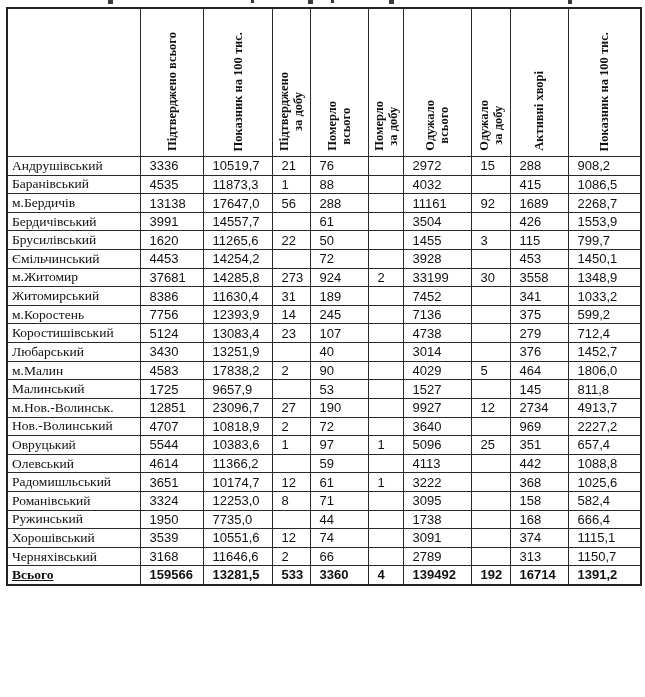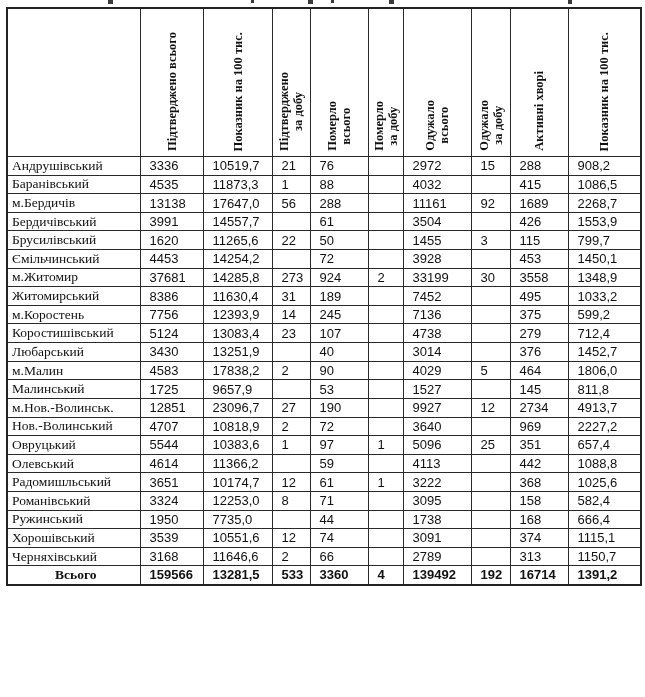--- a/index.html
+++ b/index.html
@@ -50,21 +50,21 @@
     padding-left:4px;
     white-space:nowrap;
   }
   td.num{
     font-family:"Liberation Sans", sans-serif;
     font-size:13px;
     padding-left:9px;
     white-space:nowrap;
   }
   tr.total td{font-weight:bold;}
-  tr.total td.name{text-align:center;padding-left:4px;}
+  tr.total td.name{padding-left:4px;text-decoration:underline;}
 </style>
 </head>
 <body>
 
 <div class="page">
 
   <div class="clipped-title">
     <i style="left:108px;width:5px;height:4px"></i>
     <i style="left:251px;width:3px;height:3px"></i>
     <i style="left:308px;width:5px;height:4px"></i>
@@ -228,21 +228,21 @@
         </tr>
         <tr>
           <td class="name">Житомирський</td>
           <td class="num">8386</td>
           <td class="num">11630,4</td>
           <td class="num">31</td>
           <td class="num">189</td>
           <td class="num"></td>
           <td class="num">7452</td>
           <td class="num"></td>
-          <td class="num">495</td>
+          <td class="num">341</td>
           <td class="num">1033,2</td>
         </tr>
         <tr>
           <td class="name">м.Коростень</td>
           <td class="num">7756</td>
           <td class="num">12393,9</td>
           <td class="num">14</td>
           <td class="num">245</td>
           <td class="num"></td>
           <td class="num">7136</td>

####################

◆ **BRIEF**:
The whole listing above, line by line, needs to be copied exactly, except for any images.

◆ **ANSWER BOX**:
--- a/index.html
+++ b/index.html
@@ -50,21 +50,21 @@
     padding-left:4px;
     white-space:nowrap;
   }
   td.num{
     font-family:"Liberation Sans", sans-serif;
     font-size:13px;
     padding-left:9px;
     white-space:nowrap;
   }
   tr.total td{font-weight:bold;}
-  tr.total td.name{text-align:center;padding-left:4px;}
+  tr.total td.name{padding-left:4px;text-decoration:underline;}
 </style>
 </head>
 <body>
 
 <div class="page">
 
   <div class="clipped-title">
     <i style="left:108px;width:5px;height:4px"></i>
     <i style="left:251px;width:3px;height:3px"></i>
     <i style="left:308px;width:5px;height:4px"></i>
@@ -228,21 +228,21 @@
         </tr>
         <tr>
           <td class="name">Житомирський</td>
           <td class="num">8386</td>
           <td class="num">11630,4</td>
           <td class="num">31</td>
           <td class="num">189</td>
           <td class="num"></td>
           <td class="num">7452</td>
           <td class="num"></td>
-          <td class="num">495</td>
+          <td class="num">341</td>
           <td class="num">1033,2</td>
         </tr>
         <tr>
           <td class="name">м.Коростень</td>
           <td class="num">7756</td>
           <td class="num">12393,9</td>
           <td class="num">14</td>
           <td class="num">245</td>
           <td class="num"></td>
           <td class="num">7136</td>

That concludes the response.